11 Temmuz 2013 Perşembe

TURUNCU DEVRİMLER, ARAP BAHARI VE GEZİ PARKI OLAYLARI!





İki yılı aşkın süredir Arap Baharıyla ilgili bu köşeden size sesleniyorum. Verdiğim 30’un üzerinde Arap Baharı konulu yazıda sizlere başta ABD olmak üzere birçok batılı devletin ve uluslar arası kuruluşun Ortadoğu ülkelerine Arap Baharı adı altında nasıl darbe ithal ettiğini, batı tarafından fonlanan ve bölgedeki liderler tarafından da desteklenen grupların suni devrimler yaptığını anlatmıştım. Ortadoğu bölgesinde ABD ile kol kola girip bu ithal edilen darbeleri destekleyen liderlerden biri de Recep Tayyip Erdoğan’dı. Tunus ayaklanmalarında ABD ile aynı söylemleri kullanmış; muhaliflere her türlü medya desteğini vermişti. Libya ve Mısır için daha da büyük fedakarlıklar yapan Erdoğan devletin kasasından milyonlarca TL’yi darbe ithal eden ülkeler ve kuruluşlarca eğitilmiş kişilere aktarmıştı. Libya’daki muhalefet için, “şişirilen Ortadoğu’nun lideri” imajıyla her türlü politik desteği ve medya desteğini sağlamış; devletin imkanlarını yaralılar için seferber edip Libyalı muhalifleri gemilerle Türkiye’ye taşımış, özel hastanelerde tedavi ettirmiş; kimini de özel uçaklarla Avrupa’ya göndermişti! Mısır için de aynı politik desteği ve medya desteğini vermiş; Müslüman Kardeşler muzaffer olsun diye “bilinen” 2 milyon TL’yi bavullarla Mısır’a taşımıştı! Dönemin(2007) ABD dışişleri bakanı Condoleezza Rice’ın da “Ortadoğu’nun dönüşümü” adlı makalesinde bahsettiği, ülkelerin rejimlerinin ve sınırlarının değişeceği Büyük Ortadoğu Projesi kapsamında gerçekleşen bu ithal darbe silsilesinde Başbakan Erdoğan da eşbaşkan olduğunu açıklamış, bölgede suni devrimler yaşanırken verdiği sınırsız destek ile de eşbaşkanlığını alnı AK bir biçimde yapmıştı.
            Yukarıda bahsettiğim darbe imal eden uluslar arası kuruluşlar ABD menşelidir. Bu kuruluşlar bizzat ABD tarafından ve meşhur SOROS’un Açık Toplum Vakfı adı altındaki darbe imalat vakfı tarafından fonlanmaktadır. Merkezi Sırbistan’da bulunan OTPOR ve 50 farklı ülkede faaliyet gösteren, Amerikan çıkarlarındaki sokak hareketleri için eylemci yetiştiren CANVAS bu kuruluşların en aktifleridir.

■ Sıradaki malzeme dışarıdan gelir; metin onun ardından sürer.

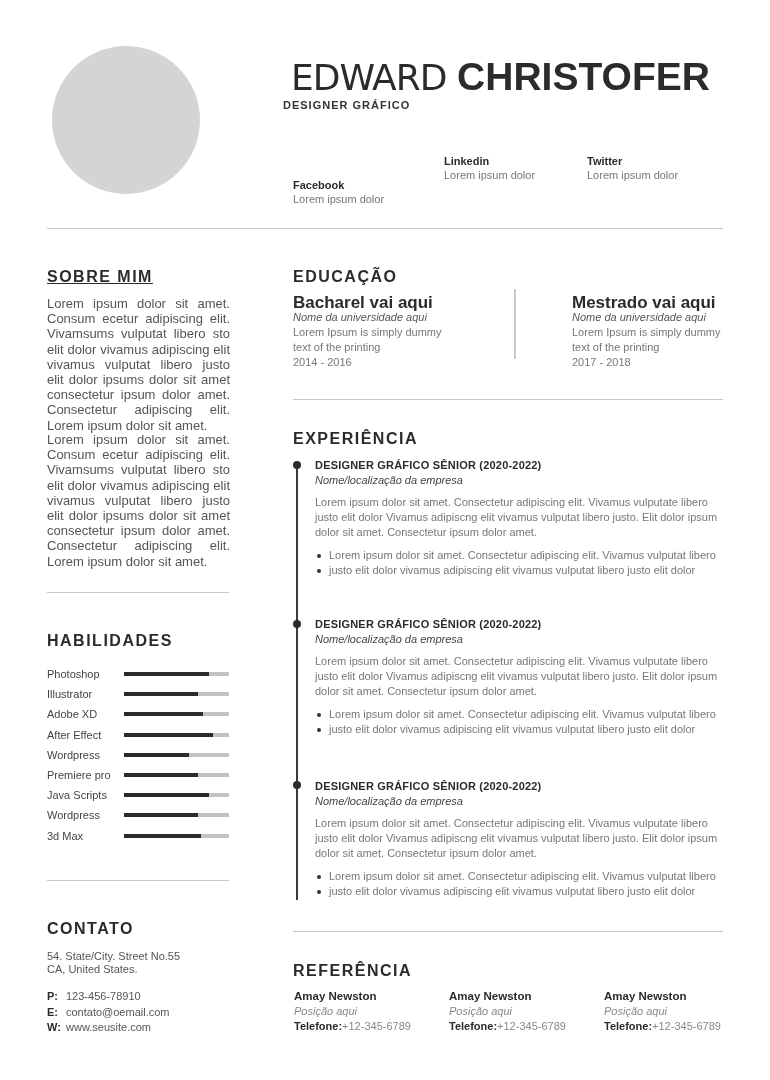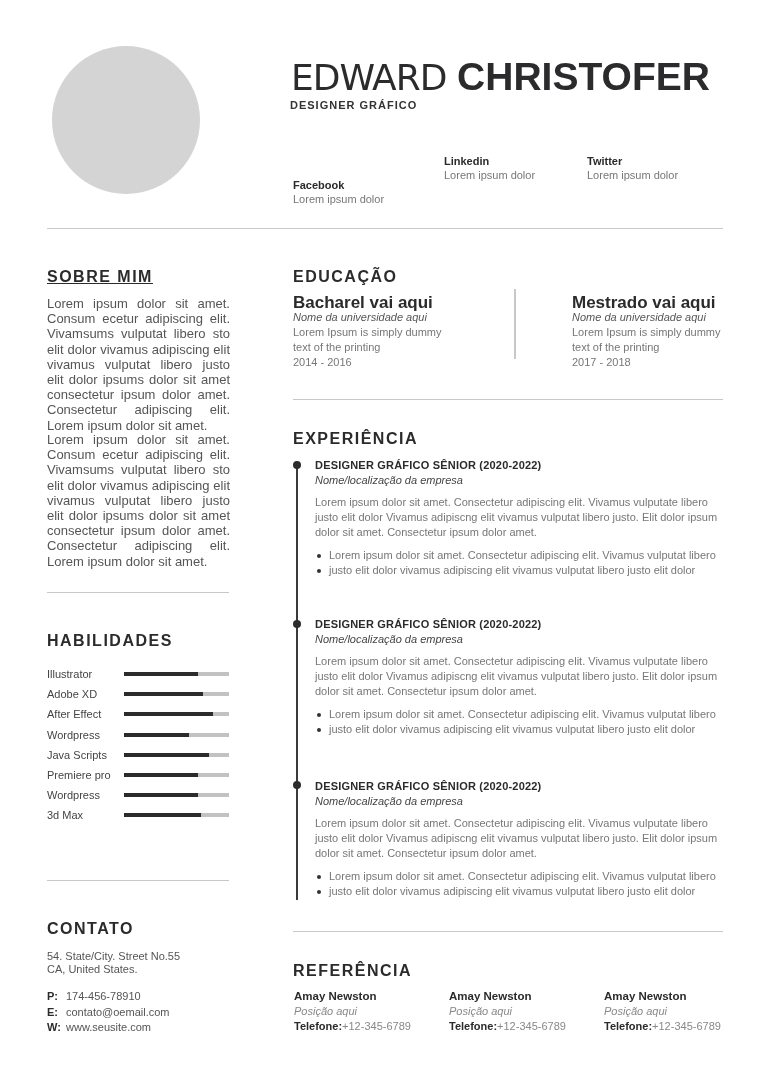"DESIGNER GRÁFICO" .title { left: 290px -> 283px }
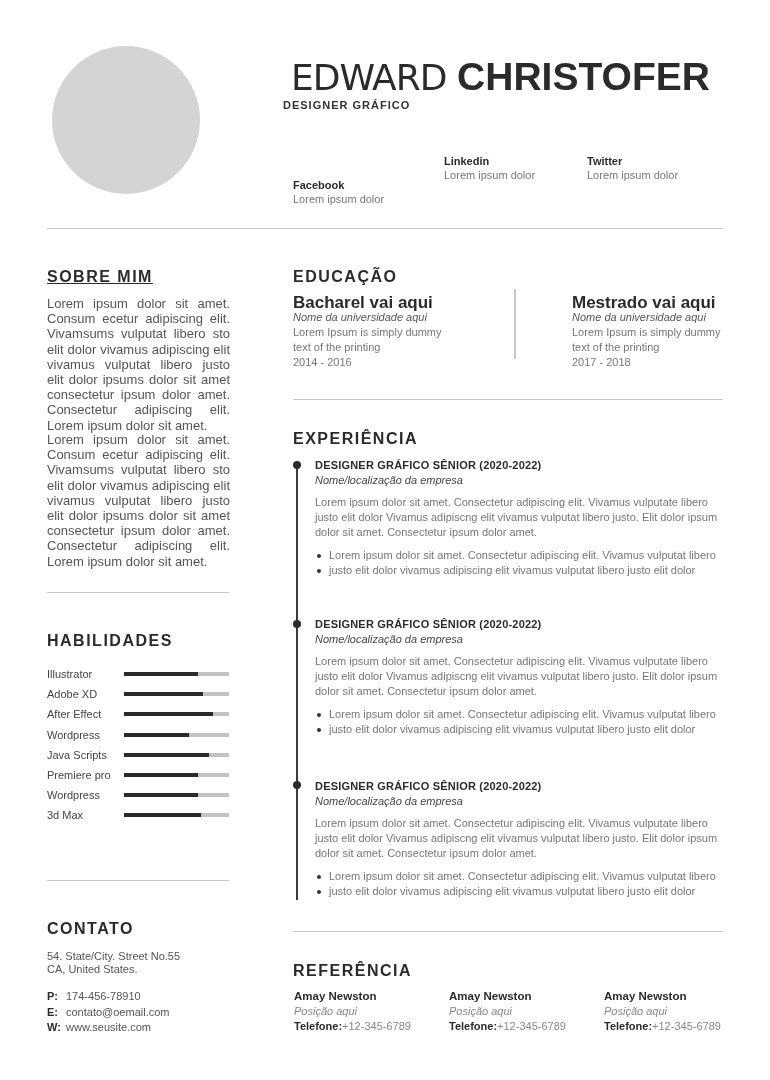"Photoshop" div.skill-row { html: none -> <div> <div>Photoshop</div> <div> <div></div> </div> </div> }
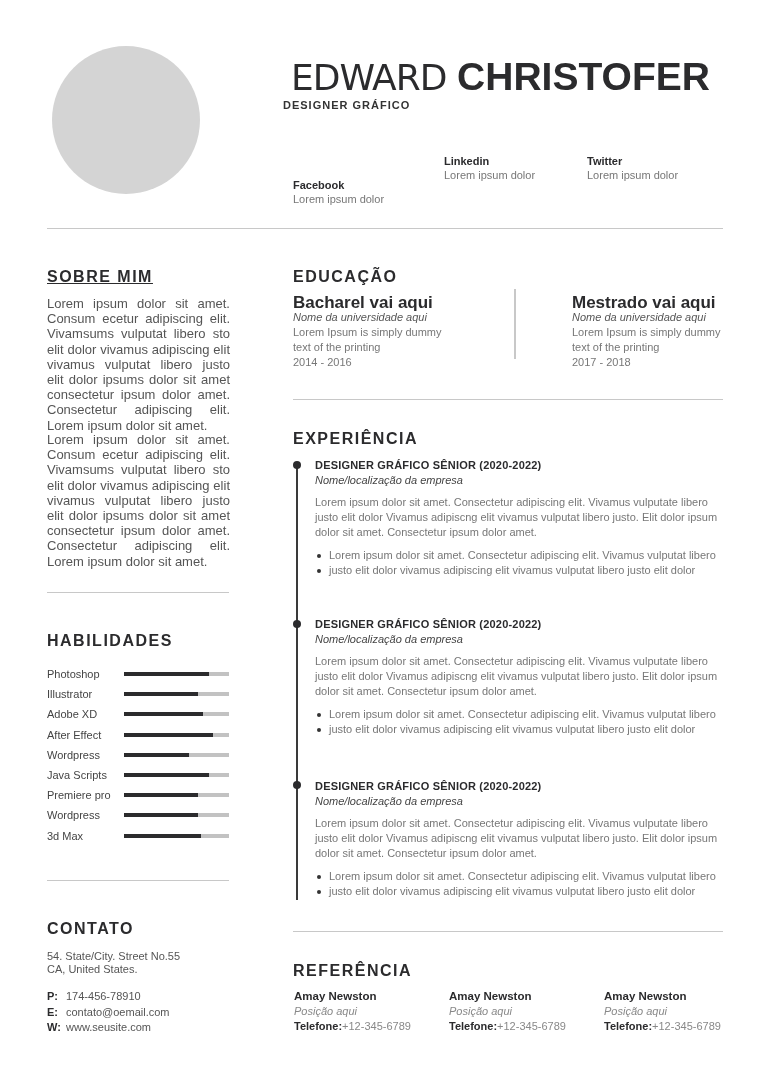"Java Scripts" div.skill-row { order: before "Premiere pro" -> after "Premiere pro" }
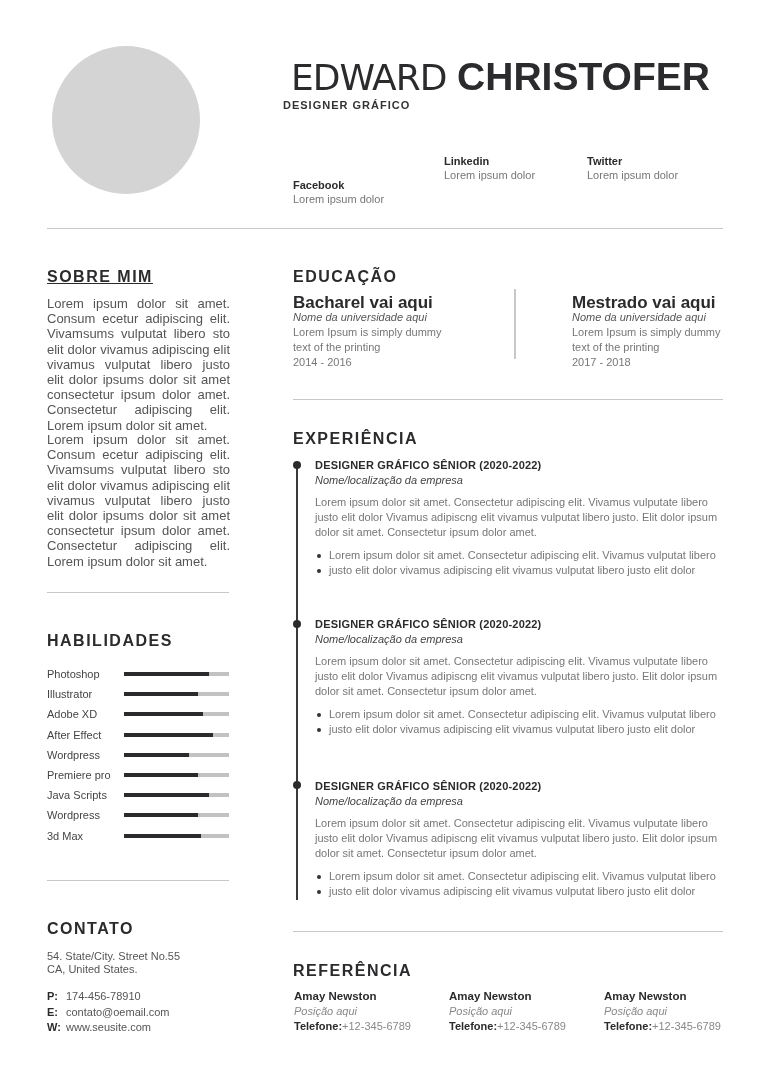"174-456-78910" span { text: 174-456-78910 -> 123-456-78910 }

            Bugün, Arap Baharını yaptıran AKP Gezi Parkı olaylarını da Soros’un himayesindeki OTPOR ve CANVAS’ın yaptırıldığını iddia ederek olayları karalamaya çalışmaktadır. Bugüne kadar Arap Baharını gerçek bir halk hareketi olarak lanse eden, OTPOR ve CANVAS’ı görmezden gelen AKP ve medyası çaresizlik eseri olacaktır ki bu iki grubun darbe imal ettiğini kabul etmek zorunda kaldı. Bu yazıda ABD ve Soros güdümündeki OTPOR ve CANVAS’ın kısa tarihini, hiç değişmeyen darbe şablonlarını ve Gezi Parkı olaylarıyla ilişkisi olup olmadığını inceleyeceğiz.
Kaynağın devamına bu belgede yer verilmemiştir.